What to do: Show each line from the records below in which the word "Registration" occurs.

(Before and after images)

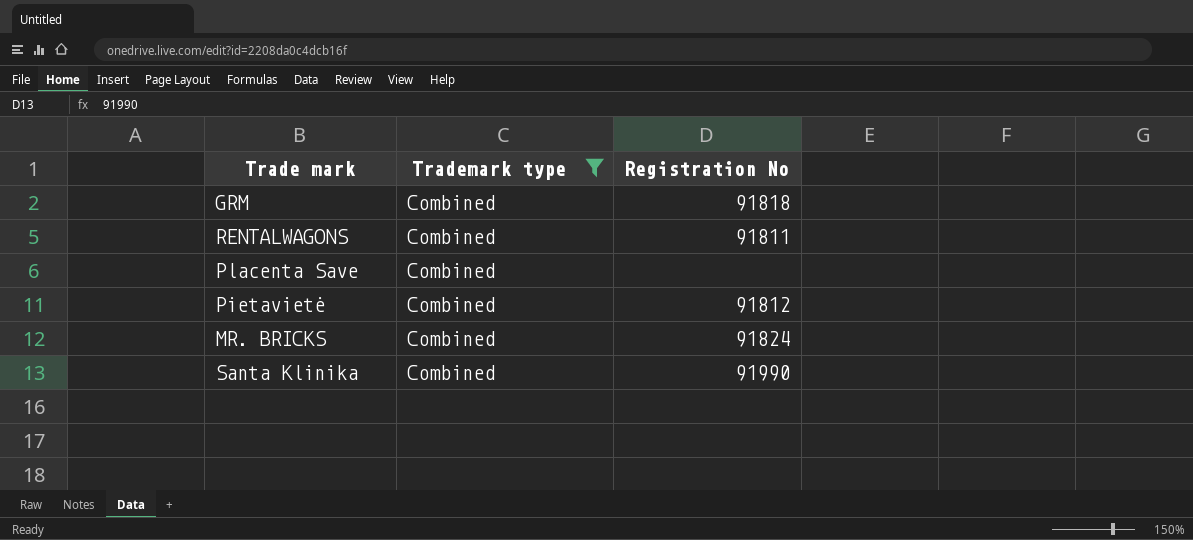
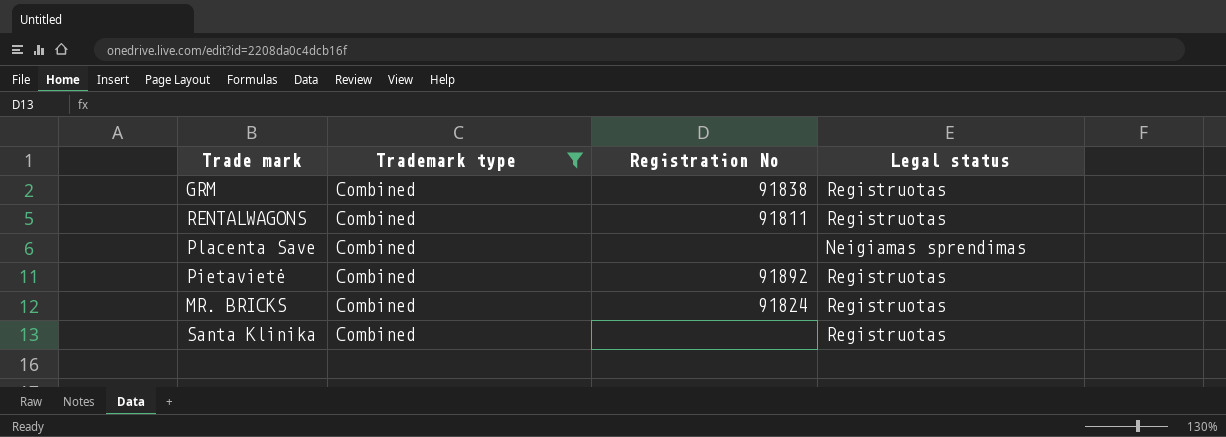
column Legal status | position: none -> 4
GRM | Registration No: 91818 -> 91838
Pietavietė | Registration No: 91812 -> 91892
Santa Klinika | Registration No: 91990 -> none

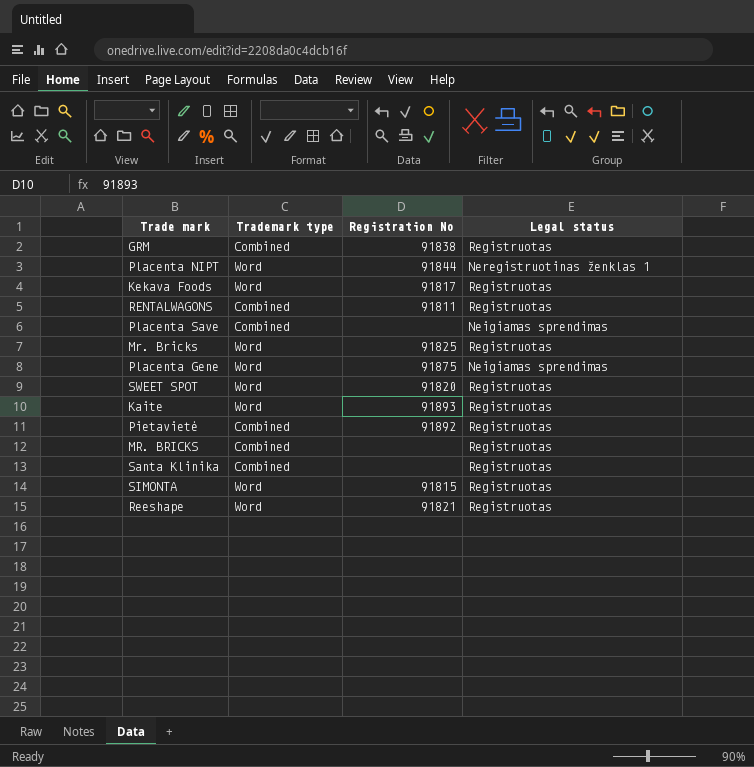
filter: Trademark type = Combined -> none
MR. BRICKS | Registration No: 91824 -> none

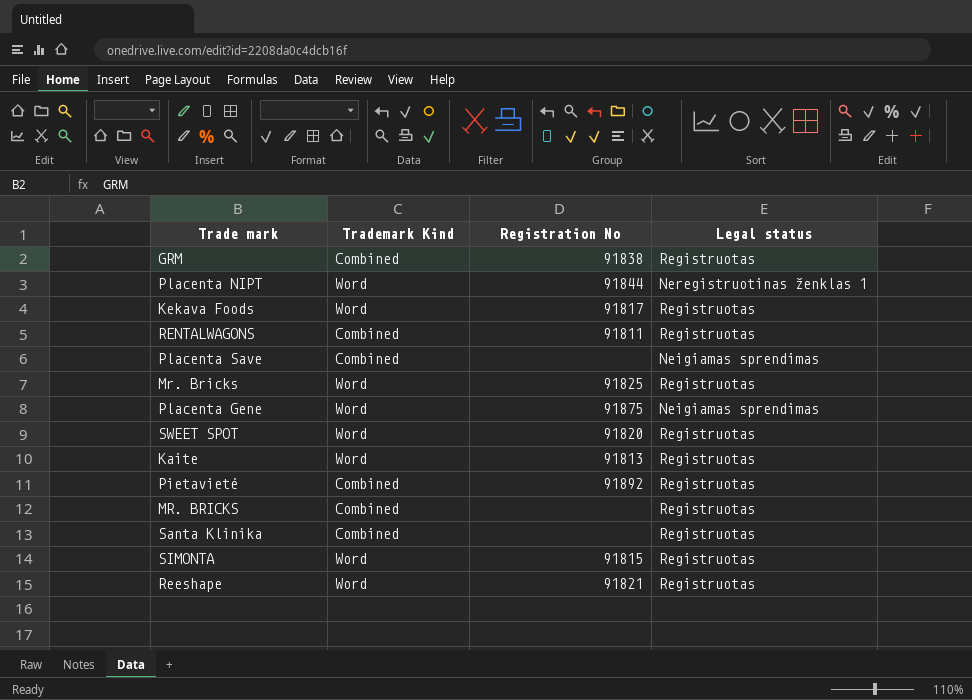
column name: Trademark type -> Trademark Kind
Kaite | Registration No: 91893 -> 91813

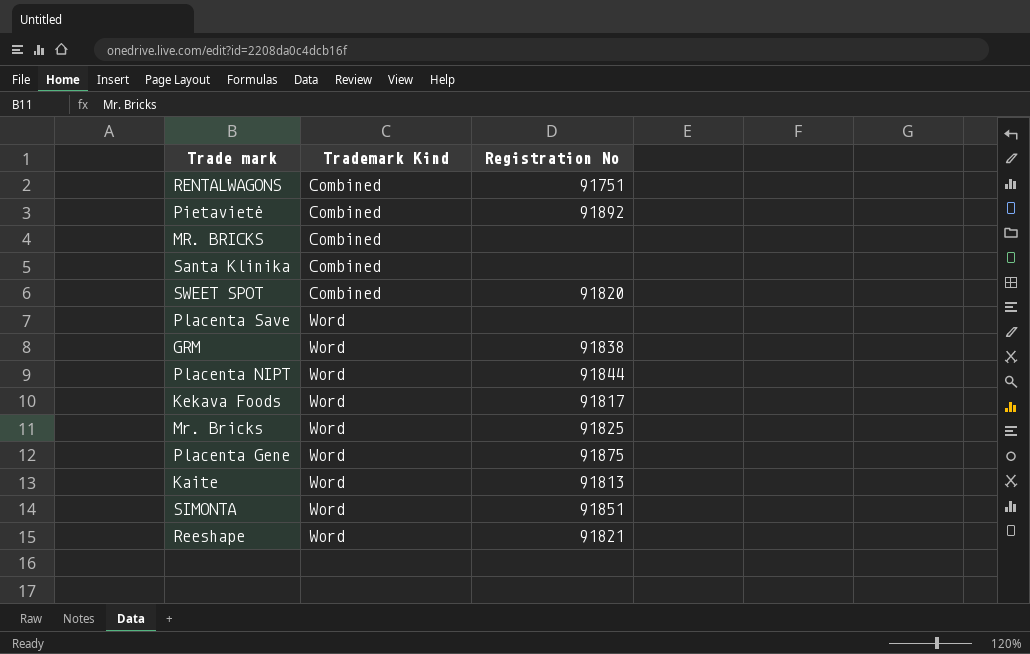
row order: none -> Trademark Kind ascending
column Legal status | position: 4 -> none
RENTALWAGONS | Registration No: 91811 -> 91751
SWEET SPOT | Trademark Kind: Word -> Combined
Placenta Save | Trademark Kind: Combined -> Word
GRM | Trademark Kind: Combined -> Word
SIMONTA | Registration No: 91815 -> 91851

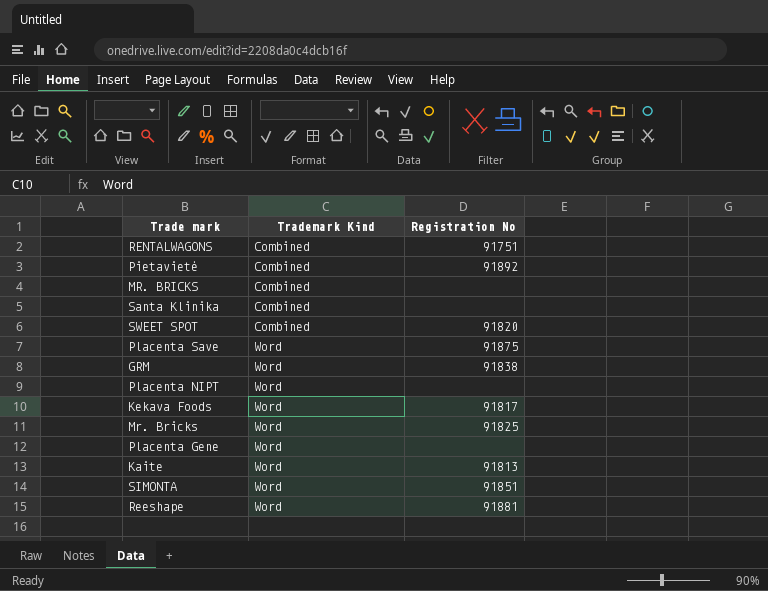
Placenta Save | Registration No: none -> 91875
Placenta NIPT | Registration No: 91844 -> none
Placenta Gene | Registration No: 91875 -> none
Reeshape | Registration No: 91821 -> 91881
* * *
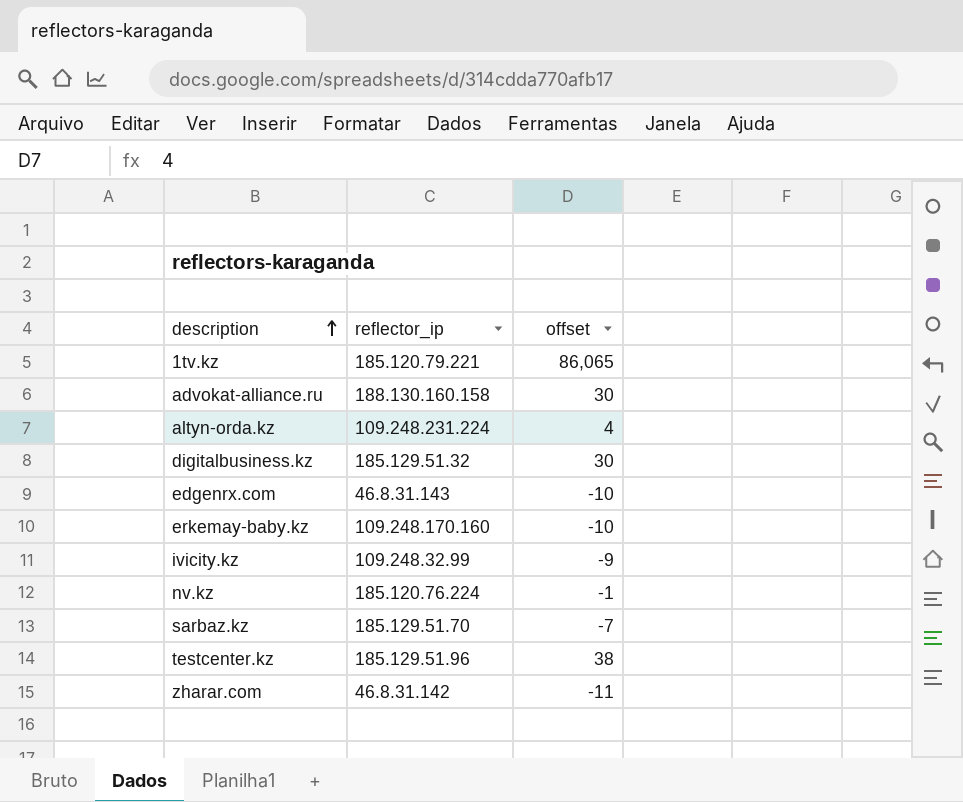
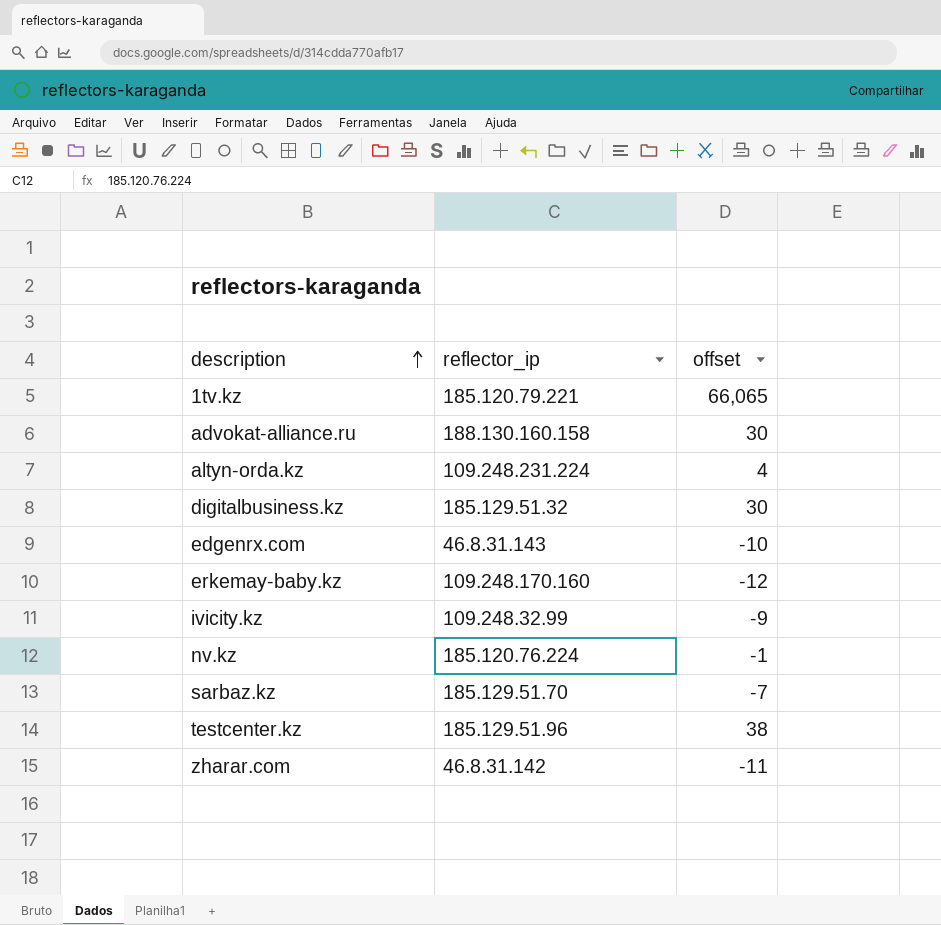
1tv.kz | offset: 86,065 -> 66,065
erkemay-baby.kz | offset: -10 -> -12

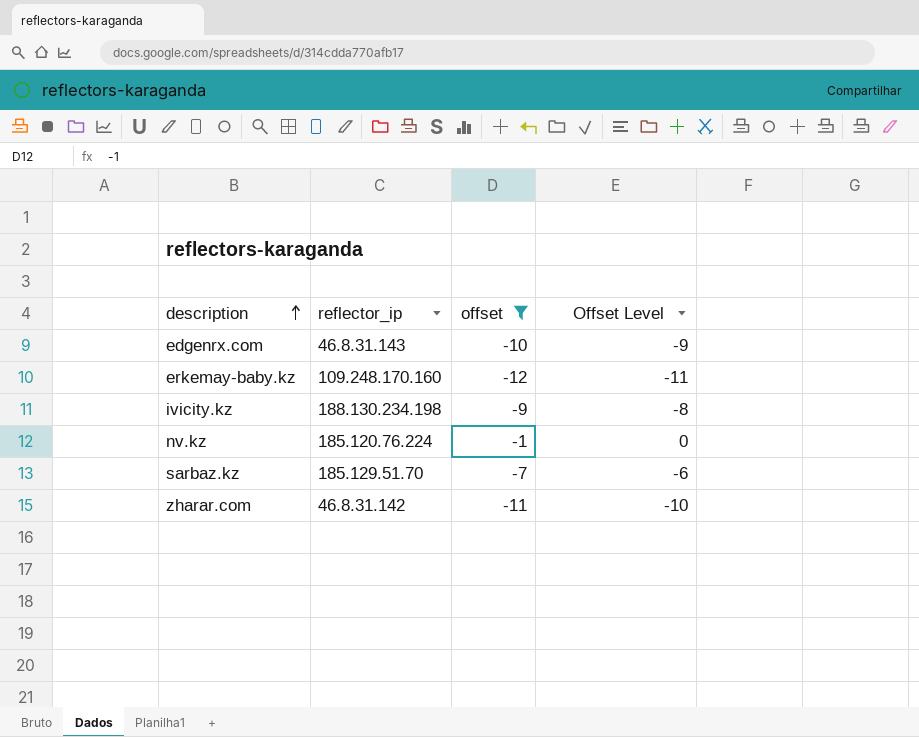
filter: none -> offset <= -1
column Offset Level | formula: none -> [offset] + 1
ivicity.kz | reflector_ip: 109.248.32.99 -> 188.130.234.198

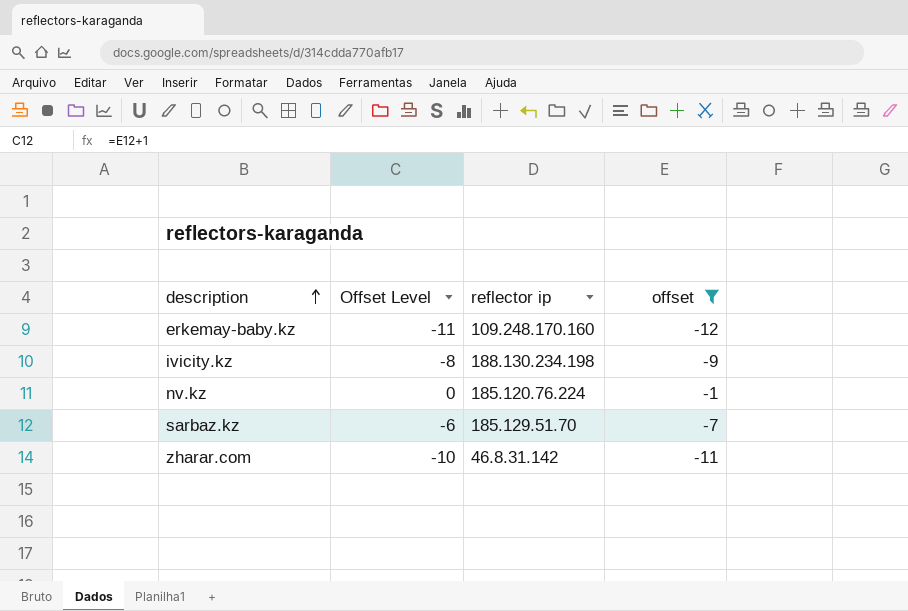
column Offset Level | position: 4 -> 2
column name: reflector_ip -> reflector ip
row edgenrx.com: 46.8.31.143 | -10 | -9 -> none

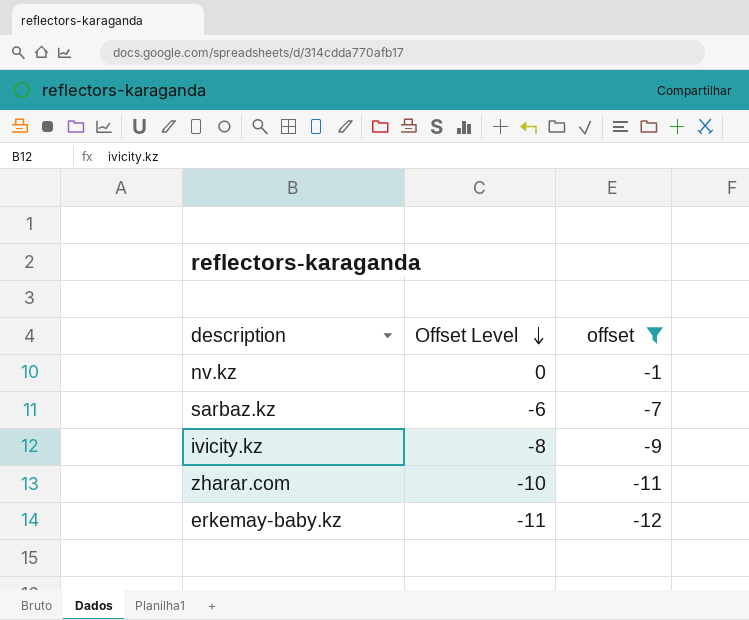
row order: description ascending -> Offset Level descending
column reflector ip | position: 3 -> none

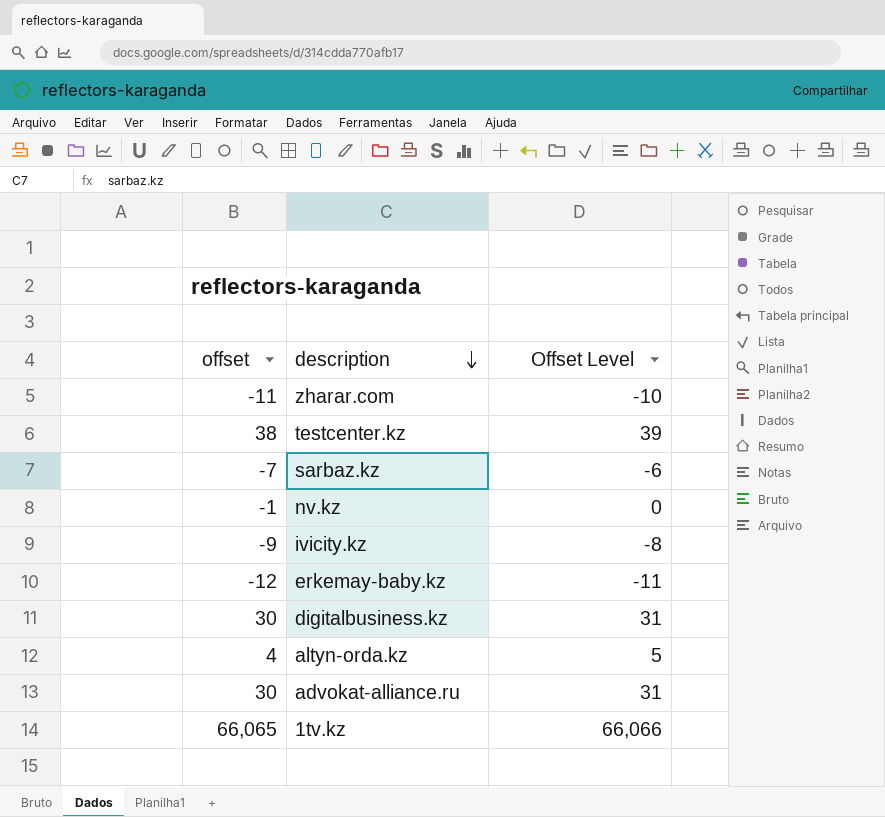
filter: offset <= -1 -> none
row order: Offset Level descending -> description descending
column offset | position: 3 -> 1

Task answer:
GRM | Registration No: 91818 -> 91838
Pietavietė | Registration No: 91812 -> 91892
Santa Klinika | Registration No: 91990 -> none
MR. BRICKS | Registration No: 91824 -> none
Kaite | Registration No: 91893 -> 91813
RENTALWAGONS | Registration No: 91811 -> 91751
SIMONTA | Registration No: 91815 -> 91851
Placenta Save | Registration No: none -> 91875
Placenta NIPT | Registration No: 91844 -> none
Placenta Gene | Registration No: 91875 -> none
Reeshape | Registration No: 91821 -> 91881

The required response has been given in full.